**YOUR OBJECTIVE:** Leaving the pictures aside, write out the whole listing below exactly.

**GIVEN ENTRIES:**
== Segment start ==

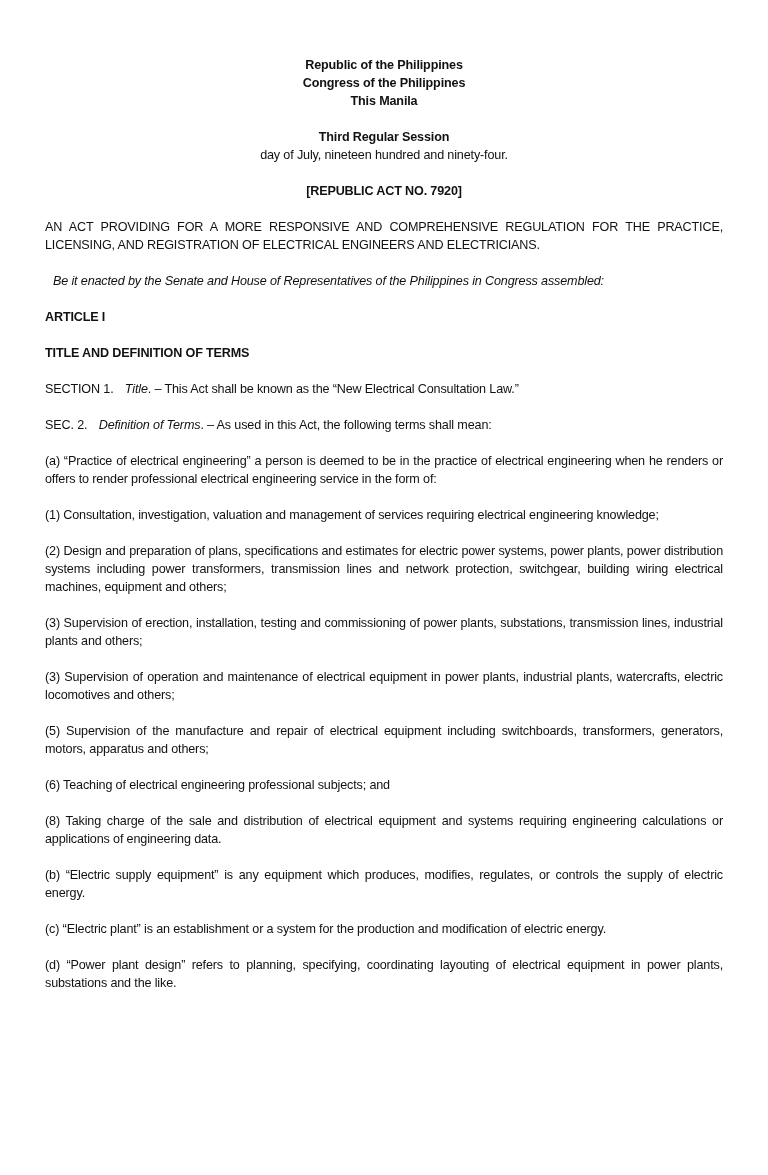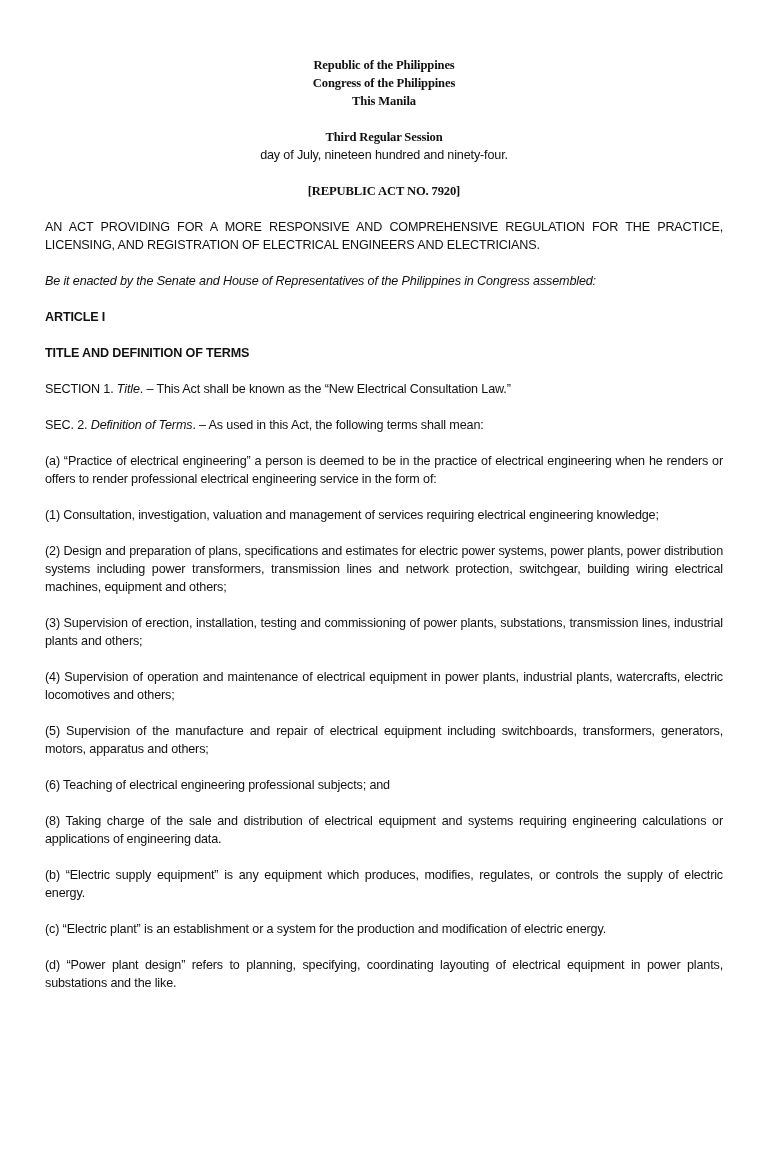"Republic of the Philippines" .bold { font-family: Liberation Serif, serif -> none }
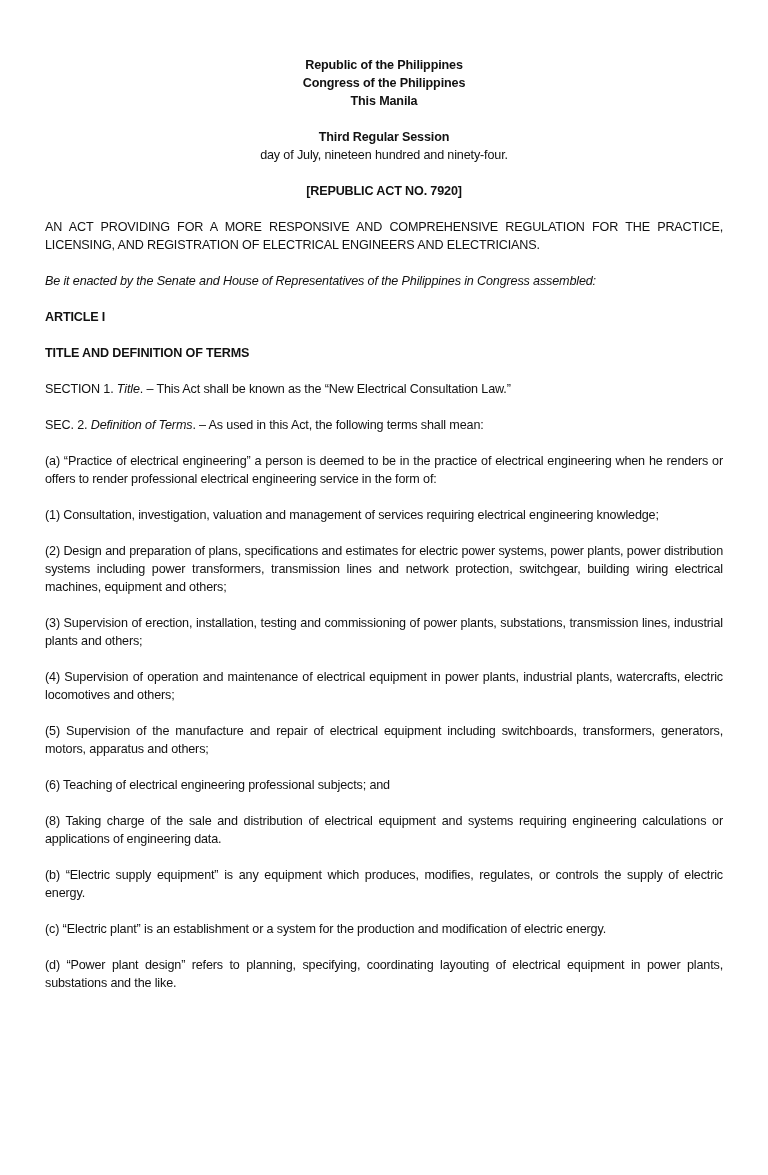"Be it enacted by the" em { margin-left: none -> 8px }
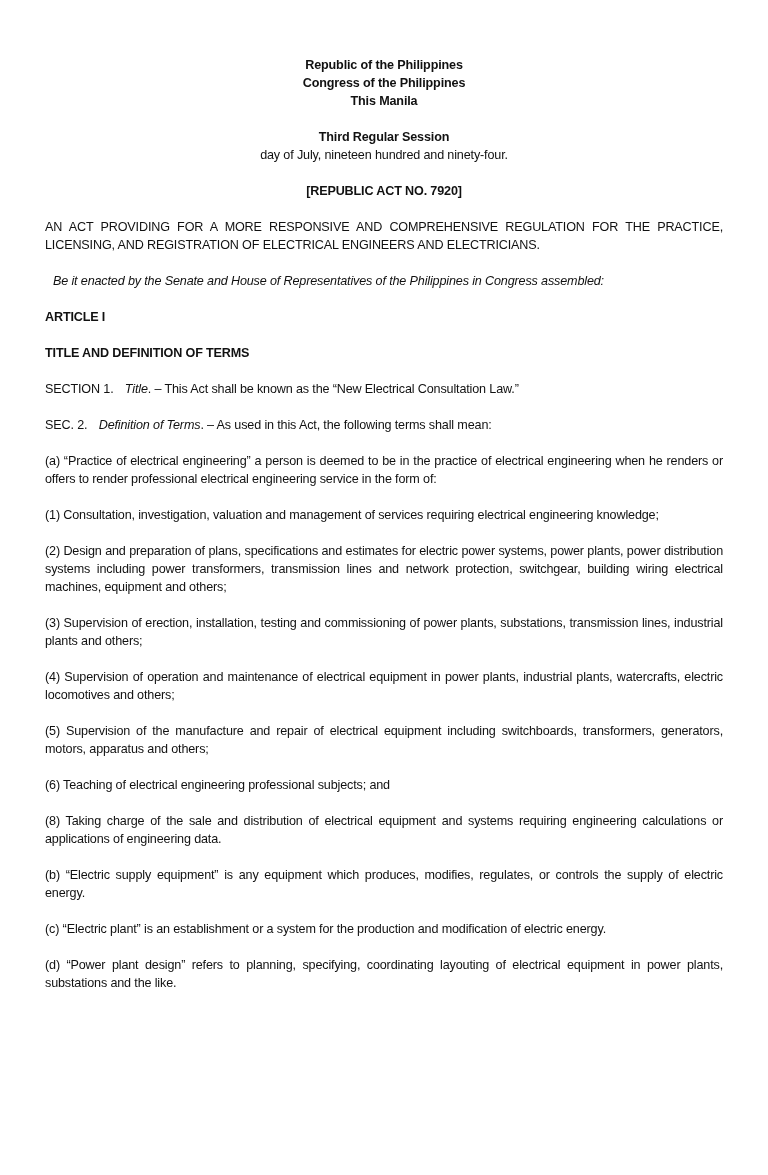"(4) Supervision of operation and" p.p { text: 4 -> 3 }
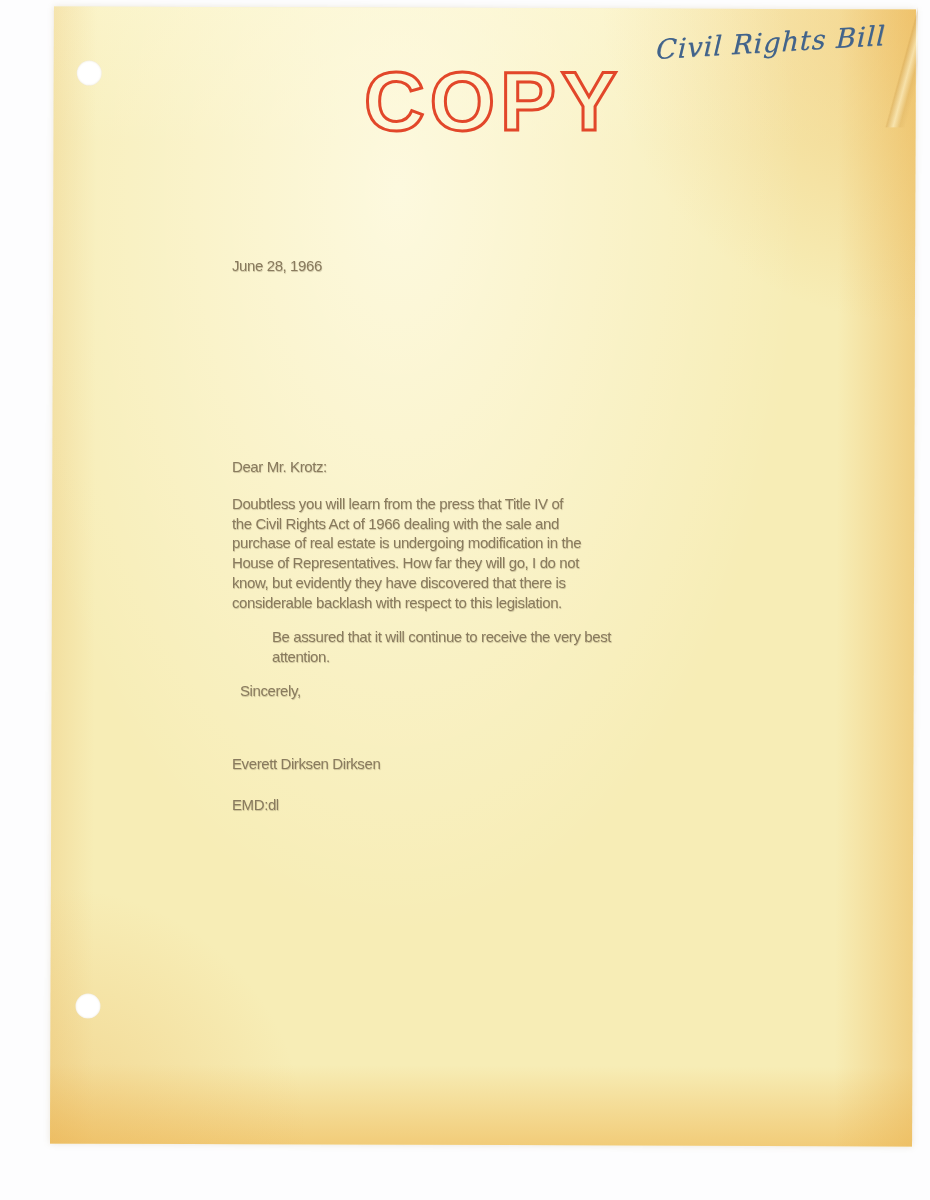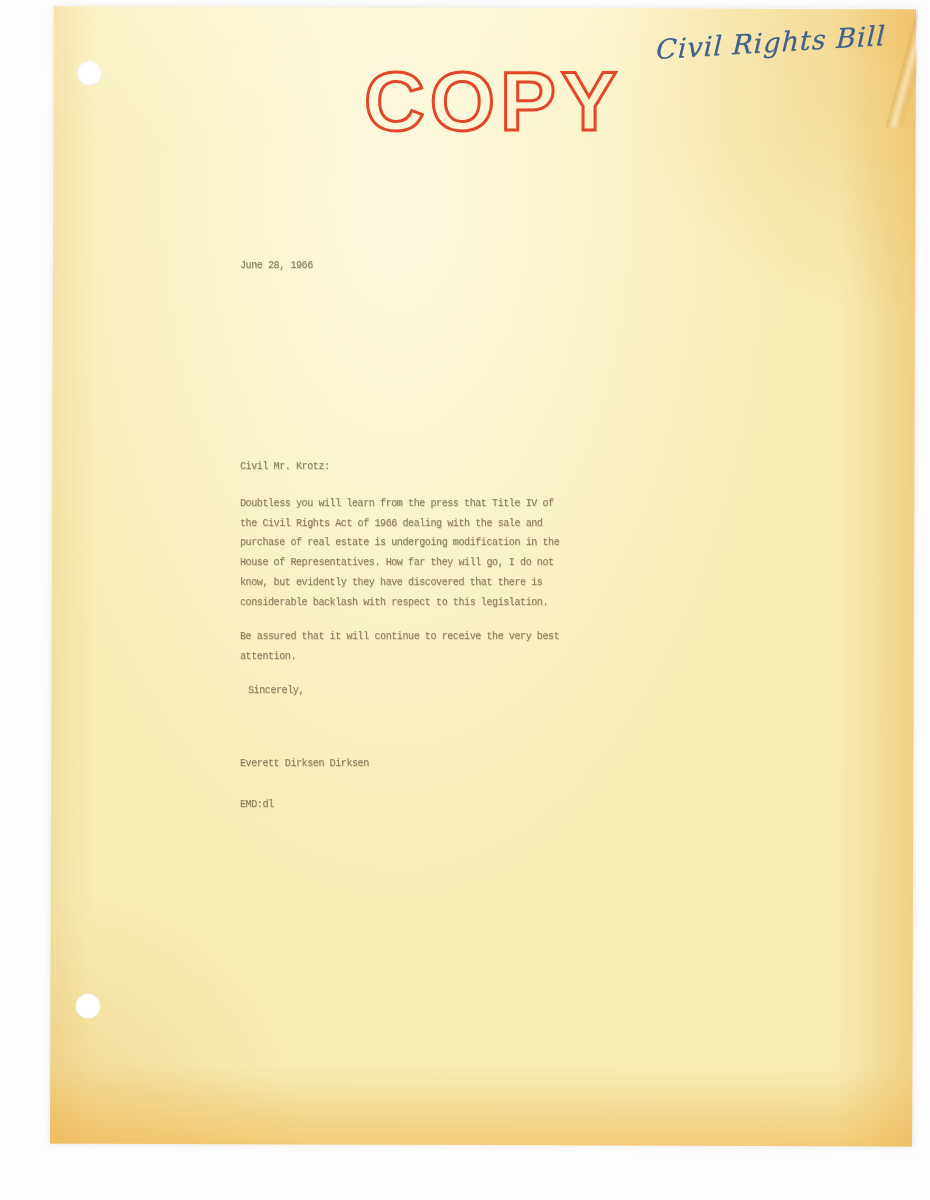"June 28, 1966" .tw { font-family: Liberation Mono, monospace -> Liberation Sans, sans-serif; font-size: 10px -> 15px; left: 240px -> 232px }
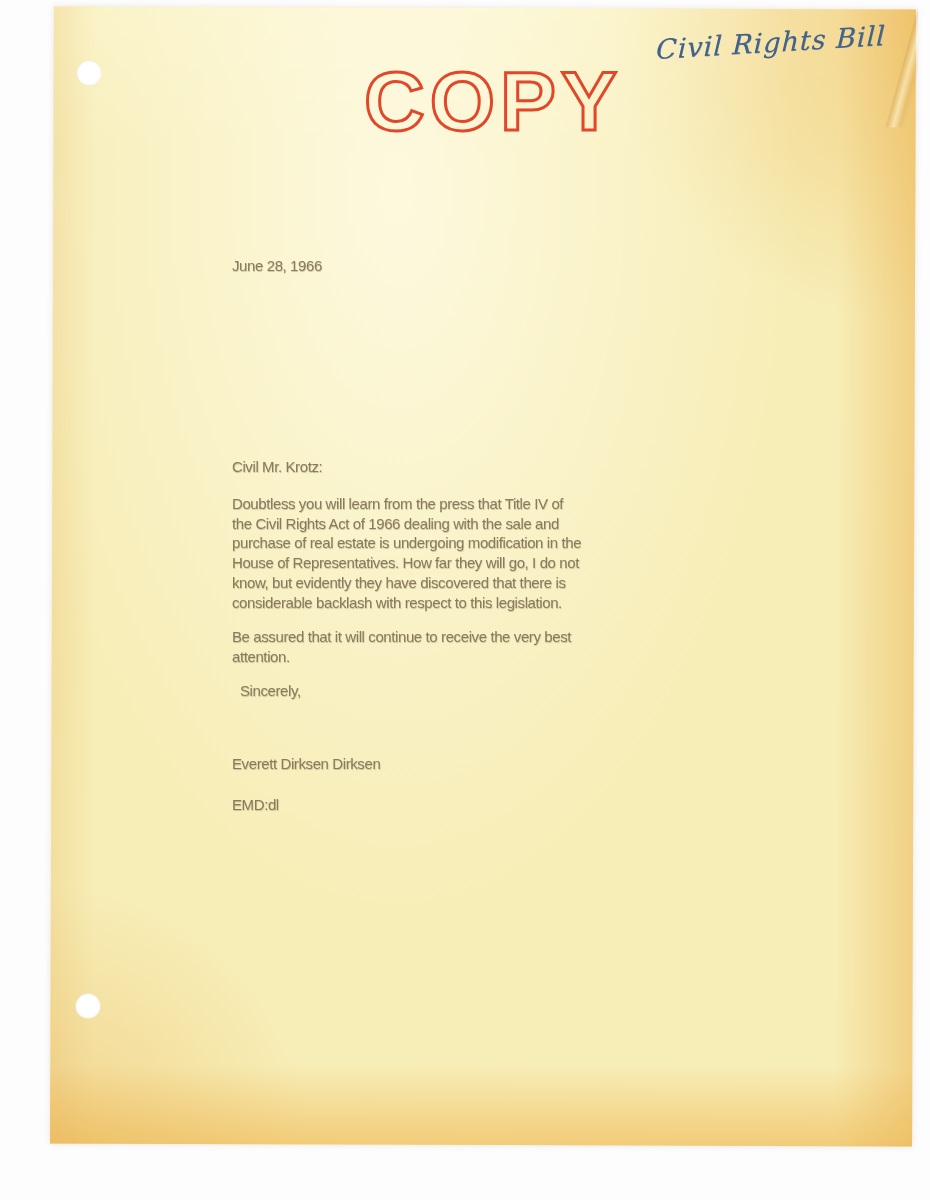"Civil Mr. Krotz:" div.tw { text: Civil -> Dear }
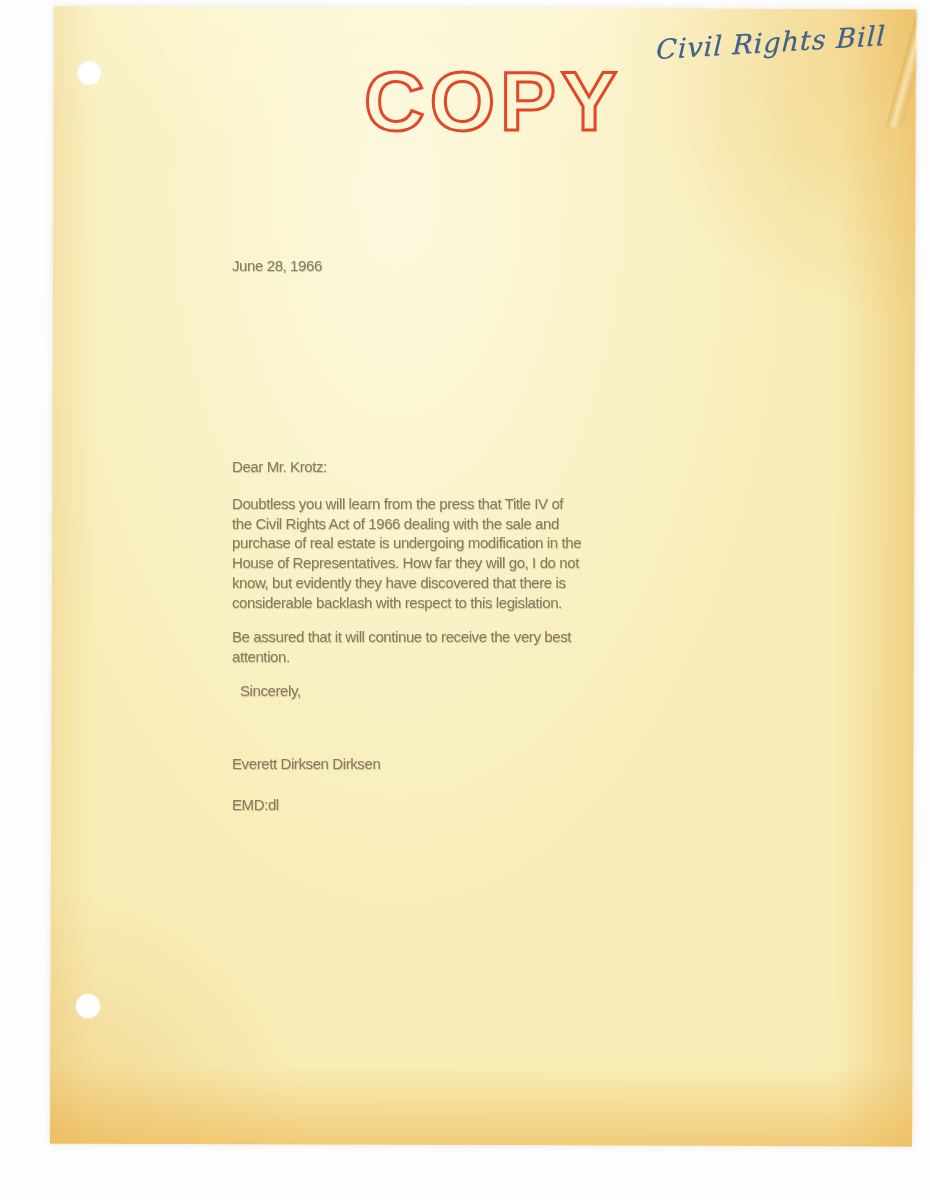"Be assured that it will" .t-body2 { margin-left: none -> 40px }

== Segment end ==

**EXPECTED ANSWER:**
"Republic of the Philippines" .bold { font-family: Liberation Serif, serif -> none }
"Be it enacted by the" em { margin-left: none -> 8px }
"(4) Supervision of operation and" p.p { text: 4 -> 3 }
"June 28, 1966" .tw { font-family: Liberation Mono, monospace -> Liberation Sans, sans-serif; font-size: 10px -> 15px; left: 240px -> 232px }
"Civil Mr. Krotz:" div.tw { text: Civil -> Dear }
"Be assured that it will" .t-body2 { margin-left: none -> 40px }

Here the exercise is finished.